▶ **Problem to solve**:
Across the listing below, how many lines include the word "Undo"? The answer is that number, with nothing added.

▶ **Supplied material**:

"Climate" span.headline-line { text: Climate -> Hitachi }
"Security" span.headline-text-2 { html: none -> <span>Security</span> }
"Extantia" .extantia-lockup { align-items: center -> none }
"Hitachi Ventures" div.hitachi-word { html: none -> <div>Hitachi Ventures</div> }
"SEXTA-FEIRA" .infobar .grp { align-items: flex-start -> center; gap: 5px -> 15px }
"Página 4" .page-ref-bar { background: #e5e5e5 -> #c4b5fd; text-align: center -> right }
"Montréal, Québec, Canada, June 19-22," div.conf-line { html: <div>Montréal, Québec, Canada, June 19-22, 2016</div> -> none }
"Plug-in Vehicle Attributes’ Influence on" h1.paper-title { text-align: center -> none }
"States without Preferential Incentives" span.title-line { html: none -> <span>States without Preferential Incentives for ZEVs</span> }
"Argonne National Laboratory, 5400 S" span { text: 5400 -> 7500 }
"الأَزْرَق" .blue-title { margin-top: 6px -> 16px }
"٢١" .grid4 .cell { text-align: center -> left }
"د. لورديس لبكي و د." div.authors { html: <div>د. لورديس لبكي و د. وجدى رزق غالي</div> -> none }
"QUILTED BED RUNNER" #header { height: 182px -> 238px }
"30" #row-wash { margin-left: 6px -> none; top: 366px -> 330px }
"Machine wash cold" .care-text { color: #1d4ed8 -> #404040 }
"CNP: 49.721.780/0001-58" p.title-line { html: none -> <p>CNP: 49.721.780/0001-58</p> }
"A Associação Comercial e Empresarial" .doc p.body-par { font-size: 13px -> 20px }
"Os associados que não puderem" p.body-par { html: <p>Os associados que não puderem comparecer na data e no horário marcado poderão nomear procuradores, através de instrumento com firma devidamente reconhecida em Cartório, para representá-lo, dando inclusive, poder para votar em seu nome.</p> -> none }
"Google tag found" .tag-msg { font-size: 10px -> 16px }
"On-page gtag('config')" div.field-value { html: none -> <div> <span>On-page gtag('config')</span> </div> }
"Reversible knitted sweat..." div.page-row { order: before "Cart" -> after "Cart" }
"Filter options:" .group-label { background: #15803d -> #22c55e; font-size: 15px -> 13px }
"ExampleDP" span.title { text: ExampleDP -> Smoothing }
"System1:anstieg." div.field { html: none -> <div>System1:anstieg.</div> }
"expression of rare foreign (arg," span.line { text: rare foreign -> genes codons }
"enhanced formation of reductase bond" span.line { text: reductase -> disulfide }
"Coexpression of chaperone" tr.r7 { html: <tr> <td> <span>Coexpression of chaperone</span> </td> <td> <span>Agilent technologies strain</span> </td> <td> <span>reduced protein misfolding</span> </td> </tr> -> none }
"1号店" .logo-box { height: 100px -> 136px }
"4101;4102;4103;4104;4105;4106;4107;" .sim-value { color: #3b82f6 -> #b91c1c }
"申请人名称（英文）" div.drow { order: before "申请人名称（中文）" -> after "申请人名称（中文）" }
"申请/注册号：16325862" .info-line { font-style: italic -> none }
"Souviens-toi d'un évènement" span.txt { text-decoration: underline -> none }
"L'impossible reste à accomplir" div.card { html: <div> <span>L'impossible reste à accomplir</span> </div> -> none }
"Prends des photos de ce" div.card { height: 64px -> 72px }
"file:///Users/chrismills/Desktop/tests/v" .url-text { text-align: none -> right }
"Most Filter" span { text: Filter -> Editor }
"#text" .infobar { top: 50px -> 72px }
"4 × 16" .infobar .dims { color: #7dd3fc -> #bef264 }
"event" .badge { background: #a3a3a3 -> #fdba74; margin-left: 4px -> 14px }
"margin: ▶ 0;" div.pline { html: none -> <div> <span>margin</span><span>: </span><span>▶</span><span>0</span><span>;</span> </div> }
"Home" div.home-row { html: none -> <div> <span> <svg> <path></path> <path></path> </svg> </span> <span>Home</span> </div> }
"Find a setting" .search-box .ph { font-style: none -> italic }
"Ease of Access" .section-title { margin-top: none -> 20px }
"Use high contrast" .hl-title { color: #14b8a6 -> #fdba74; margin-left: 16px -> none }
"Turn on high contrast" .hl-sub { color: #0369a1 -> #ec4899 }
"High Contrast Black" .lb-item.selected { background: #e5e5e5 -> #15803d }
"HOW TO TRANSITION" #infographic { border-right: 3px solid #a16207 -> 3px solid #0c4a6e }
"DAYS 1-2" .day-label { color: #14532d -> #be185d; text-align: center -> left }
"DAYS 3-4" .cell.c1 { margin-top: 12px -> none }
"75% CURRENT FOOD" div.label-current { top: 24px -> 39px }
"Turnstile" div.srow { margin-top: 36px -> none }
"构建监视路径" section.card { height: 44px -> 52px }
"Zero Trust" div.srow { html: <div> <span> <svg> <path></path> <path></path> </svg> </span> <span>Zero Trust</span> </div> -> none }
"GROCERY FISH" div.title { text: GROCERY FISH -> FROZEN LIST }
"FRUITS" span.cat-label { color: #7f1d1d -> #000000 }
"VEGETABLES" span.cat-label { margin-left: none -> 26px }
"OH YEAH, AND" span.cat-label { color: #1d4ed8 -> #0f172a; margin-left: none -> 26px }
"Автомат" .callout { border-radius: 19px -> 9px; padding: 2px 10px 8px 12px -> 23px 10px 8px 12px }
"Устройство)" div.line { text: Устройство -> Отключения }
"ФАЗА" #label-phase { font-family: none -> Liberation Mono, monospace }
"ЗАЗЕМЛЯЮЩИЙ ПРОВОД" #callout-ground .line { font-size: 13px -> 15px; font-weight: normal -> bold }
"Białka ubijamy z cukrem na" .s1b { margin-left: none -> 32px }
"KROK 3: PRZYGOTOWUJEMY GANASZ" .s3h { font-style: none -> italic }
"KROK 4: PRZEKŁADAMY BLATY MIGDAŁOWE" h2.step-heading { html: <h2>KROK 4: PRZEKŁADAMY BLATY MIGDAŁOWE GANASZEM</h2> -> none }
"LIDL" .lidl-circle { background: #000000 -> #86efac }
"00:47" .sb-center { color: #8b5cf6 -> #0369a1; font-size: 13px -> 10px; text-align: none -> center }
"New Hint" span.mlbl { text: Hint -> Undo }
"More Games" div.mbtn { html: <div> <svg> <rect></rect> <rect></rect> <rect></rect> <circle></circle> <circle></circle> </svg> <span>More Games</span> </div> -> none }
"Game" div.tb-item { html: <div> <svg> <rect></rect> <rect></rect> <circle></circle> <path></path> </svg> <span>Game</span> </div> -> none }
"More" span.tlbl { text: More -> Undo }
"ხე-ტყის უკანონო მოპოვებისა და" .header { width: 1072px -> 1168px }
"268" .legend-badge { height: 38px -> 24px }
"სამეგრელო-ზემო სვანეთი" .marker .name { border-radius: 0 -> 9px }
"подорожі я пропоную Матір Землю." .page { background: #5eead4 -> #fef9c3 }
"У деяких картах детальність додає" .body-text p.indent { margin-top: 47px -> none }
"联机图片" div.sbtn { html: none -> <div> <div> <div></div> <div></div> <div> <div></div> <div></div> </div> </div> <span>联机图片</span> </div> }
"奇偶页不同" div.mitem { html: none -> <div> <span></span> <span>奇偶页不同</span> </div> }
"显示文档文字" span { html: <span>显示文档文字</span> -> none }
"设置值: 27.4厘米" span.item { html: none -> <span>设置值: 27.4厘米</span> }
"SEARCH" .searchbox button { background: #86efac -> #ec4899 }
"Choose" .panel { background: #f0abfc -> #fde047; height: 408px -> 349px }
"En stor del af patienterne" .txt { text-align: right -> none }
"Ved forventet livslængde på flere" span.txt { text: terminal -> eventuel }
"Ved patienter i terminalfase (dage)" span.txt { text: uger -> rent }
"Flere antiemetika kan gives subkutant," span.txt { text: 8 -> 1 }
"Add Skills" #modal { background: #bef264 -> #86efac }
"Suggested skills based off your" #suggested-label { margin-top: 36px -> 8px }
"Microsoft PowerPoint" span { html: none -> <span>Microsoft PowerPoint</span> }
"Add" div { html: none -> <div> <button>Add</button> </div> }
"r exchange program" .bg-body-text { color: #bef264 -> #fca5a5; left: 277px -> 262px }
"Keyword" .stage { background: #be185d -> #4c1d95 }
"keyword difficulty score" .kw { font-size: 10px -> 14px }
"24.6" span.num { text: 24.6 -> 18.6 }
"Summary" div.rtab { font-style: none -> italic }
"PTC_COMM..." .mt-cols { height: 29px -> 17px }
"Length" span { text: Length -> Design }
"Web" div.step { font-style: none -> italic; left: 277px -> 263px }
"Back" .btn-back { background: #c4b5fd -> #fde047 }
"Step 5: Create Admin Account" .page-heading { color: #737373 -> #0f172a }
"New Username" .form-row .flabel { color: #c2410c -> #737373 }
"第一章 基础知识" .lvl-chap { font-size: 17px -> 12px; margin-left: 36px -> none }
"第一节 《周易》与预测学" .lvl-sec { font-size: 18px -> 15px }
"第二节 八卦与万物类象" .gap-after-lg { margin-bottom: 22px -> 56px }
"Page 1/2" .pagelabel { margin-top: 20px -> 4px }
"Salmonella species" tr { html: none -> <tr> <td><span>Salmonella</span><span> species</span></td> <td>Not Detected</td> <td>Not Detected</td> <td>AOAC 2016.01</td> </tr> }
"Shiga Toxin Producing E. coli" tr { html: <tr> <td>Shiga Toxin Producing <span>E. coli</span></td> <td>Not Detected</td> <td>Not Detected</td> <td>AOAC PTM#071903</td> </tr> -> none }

▶ **Answer section**:
2